Work request: Where a line below holds the string "flex", that line goes into the answer.

Records supplied:
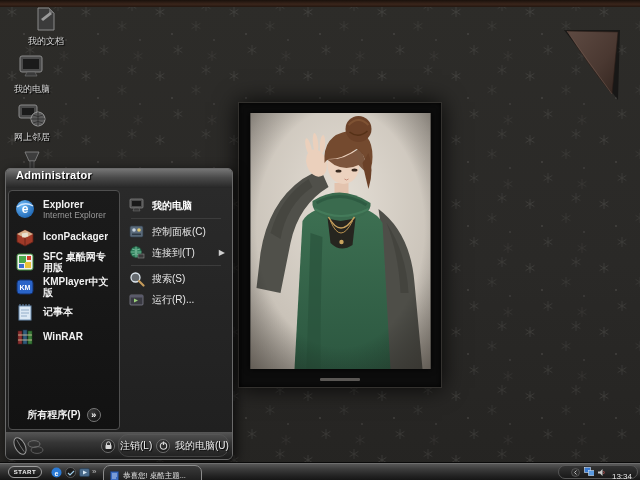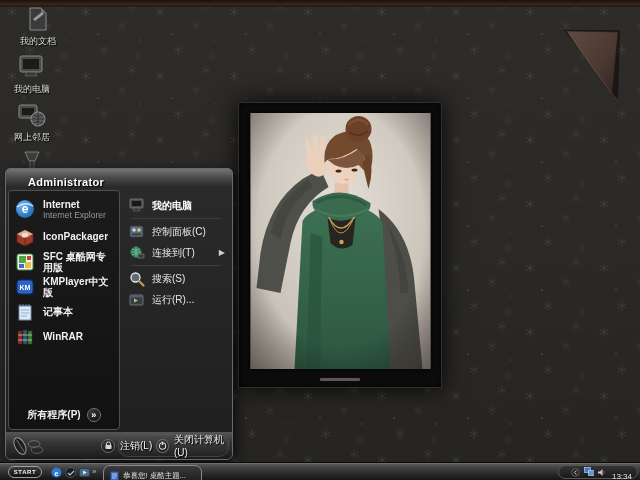--- a/index.html
+++ b/index.html
@@ -25,21 +25,21 @@
     box-shadow:0 0 6px rgba(0,0,0,.9);}
   .frame .caption{position:absolute;left:50%;bottom:6px;transform:translateX(-50%);
     width:40px;height:3px;background:#6e6a66;opacity:.8;border-radius:1px;}
 
   
   .smenu{position:absolute;left:5px;top:168px;width:228px;height:292px;
     background:#232323;border:1px solid #6a6a6a;border-radius:5px 5px 6px 6px;
     box-shadow:3px 3px 12px rgba(0,0,0,.7);display:flex;flex-direction:column;}
   .sm-head{height:19px;border-radius:4px 4px 0 0;flex:none;
     background:linear-gradient(180deg,#757575 0%,#4a4a4a 45%,#262626 100%);
-    display:flex;align-items:flex-end;padding-left:22px;}
+    display:flex;align-items:flex-start;padding-left:10px;}
   .sm-head .uname{font-size:11px;font-weight:bold;color:#fff;text-shadow:1px 1px 1px #000;letter-spacing:.3px;}
   .sm-body{flex:1;display:flex;padding:2px;background:linear-gradient(180deg,#2a2a2a,#202020);}
   .sm-left{width:112px;flex:none;background:linear-gradient(180deg,#1b1b1b,#121212);
     border:1px solid #4f4f4f;border-radius:4px;display:flex;flex-direction:column;padding:3px 0 2px;}
   .sm-item{display:flex;align-items:center;height:25px;padding:0 5px;cursor:pointer;}
   .sm-item.tall{height:30px;}
   .sm-item .ico{width:22px;height:22px;flex:none;margin-right:7px;display:flex;align-items:center;justify-content:center;}
   .sm-item .txt .t{font-size:10px;font-weight:bold;color:#f1f1f1;line-height:11px;}
   .sm-item .txt .s{font-size:8.5px;color:#9a9a9a;line-height:10px;}
   .sm-sep{height:1px;background:#3c3c3c;margin:2px 6px;}
@@ -115,21 +115,21 @@
         <stop offset="0" stop-color="#5e4a42"></stop>
         <stop offset="0.6" stop-color="#4a3831"></stop>
         <stop offset="1" stop-color="#33251f"></stop>
       </linearGradient>
     </defs>
     <polygon points="44,30 100,30 98,100" fill="rgba(0,0,0,0.45)"></polygon>
     <path d="M47,31 L98,32 L92,94 Q66,62 47,31 Z" fill="url(#curlg)" stroke="#2a1d17" stroke-width="0.6"></path>
     <path d="M47,31 Q70,64 92,94" stroke="#6e584e" stroke-width="1" fill="none" opacity="0.6"></path>
   </svg>
 
-  <div class="dicon" style="left:9px;top:4px;">
+  <div class="dicon" style="left:17px;top:4px;">
     <div class="ic">
       <svg width="26" height="28">
           <path d="M5,3 h11 l5,5 v17 h-16 z" fill="#3b3b3b" stroke="#8a8a8a" stroke-width="1"></path>
           <path d="M16,3 l5,5 h-5 z" fill="#6a6a6a"></path>
           <path d="M8,14 l9,-7 2,2 -9,7 z" fill="#9a9a9a"></path>
         </svg>
     </div>
     <div class="lbl">我的文档</div>
   </div>
 
@@ -243,21 +243,21 @@
                     <stop offset="0" stop-color="#6db8f5"></stop>
                     <stop offset="1" stop-color="#0f57a8"></stop>
                   </radialGradient>
                 </defs>
                 <circle cx="10" cy="10" r="9" fill="url(#ieg)"></circle>
                 <text x="10" y="14" text-anchor="middle" font-size="12" font-weight="bold" fill="#fff" font-family="Liberation Sans,sans-serif">e</text>
                 <path d="M2,8 Q10,2 18,7" stroke="#cfe6ff" stroke-width="1.4" fill="none"></path>
               </svg>
           </span>
           <span class="txt">
-            <div class="t">Internet</div>
+            <div class="t">Explorer</div>
             <div class="s">Internet Explorer</div>
           </span>
         </div>
         <div class="sm-item">
           <span class="ico">
             <svg width="20" height="20">
                 <path d="M2,7 L10,3 L18,7 L18,15 L10,19 L2,15 Z" fill="#a03a28" stroke="#5e2015" stroke-width="0.8"></path>
                 <path d="M2,7 L10,11 L18,7 L10,3 Z" fill="#d8b08c"></path>
                 <path d="M10,11 V19" stroke="#5e2015" stroke-width="0.8"></path>
                 <rect x="7" y="6" width="6" height="4" fill="#e8e0d0" transform="rotate(-8 10 8)"></rect>
@@ -395,21 +395,21 @@
         </span>
         <span class="fb-t">注销(L)</span>
       </div>
       <div class="foot-btn" style="left:150px;">
         <span class="fb-ic">
           <svg width="9" height="9">
               <circle cx="4.5" cy="5" r="3.2" stroke="#d8d8d8" stroke-width="1.1" fill="none"></circle>
               <line x1="4.5" y1="0.5" x2="4.5" y2="4" stroke="#d8d8d8" stroke-width="1.2"></line>
             </svg>
         </span>
-        <span class="fb-t">关闭计算机(U)</span>
+        <span class="fb-t">我的电脑(U)</span>
       </div>
     </div>
   </div>
 
   <div class="taskbar">
     <div class="start-btn">
       <span>START</span>
     </div>
     <div class="ql" style="left:50px;">
       <svg width="11" height="11">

Response below:
     box-shadow:3px 3px 12px rgba(0,0,0,.7);display:flex;flex-direction:column;}
   .sm-head{height:19px;border-radius:4px 4px 0 0;flex:none;
-    display:flex;align-items:flex-end;padding-left:22px;}
+    display:flex;align-items:flex-start;padding-left:10px;}
   .sm-body{flex:1;display:flex;padding:2px;background:linear-gradient(180deg,#2a2a2a,#202020);}
   .sm-left{width:112px;flex:none;background:linear-gradient(180deg,#1b1b1b,#121212);
     border:1px solid #4f4f4f;border-radius:4px;display:flex;flex-direction:column;padding:3px 0 2px;}
   .sm-item{display:flex;align-items:center;height:25px;padding:0 5px;cursor:pointer;}
   .sm-item .ico{width:22px;height:22px;flex:none;margin-right:7px;display:flex;align-items:center;justify-content:center;}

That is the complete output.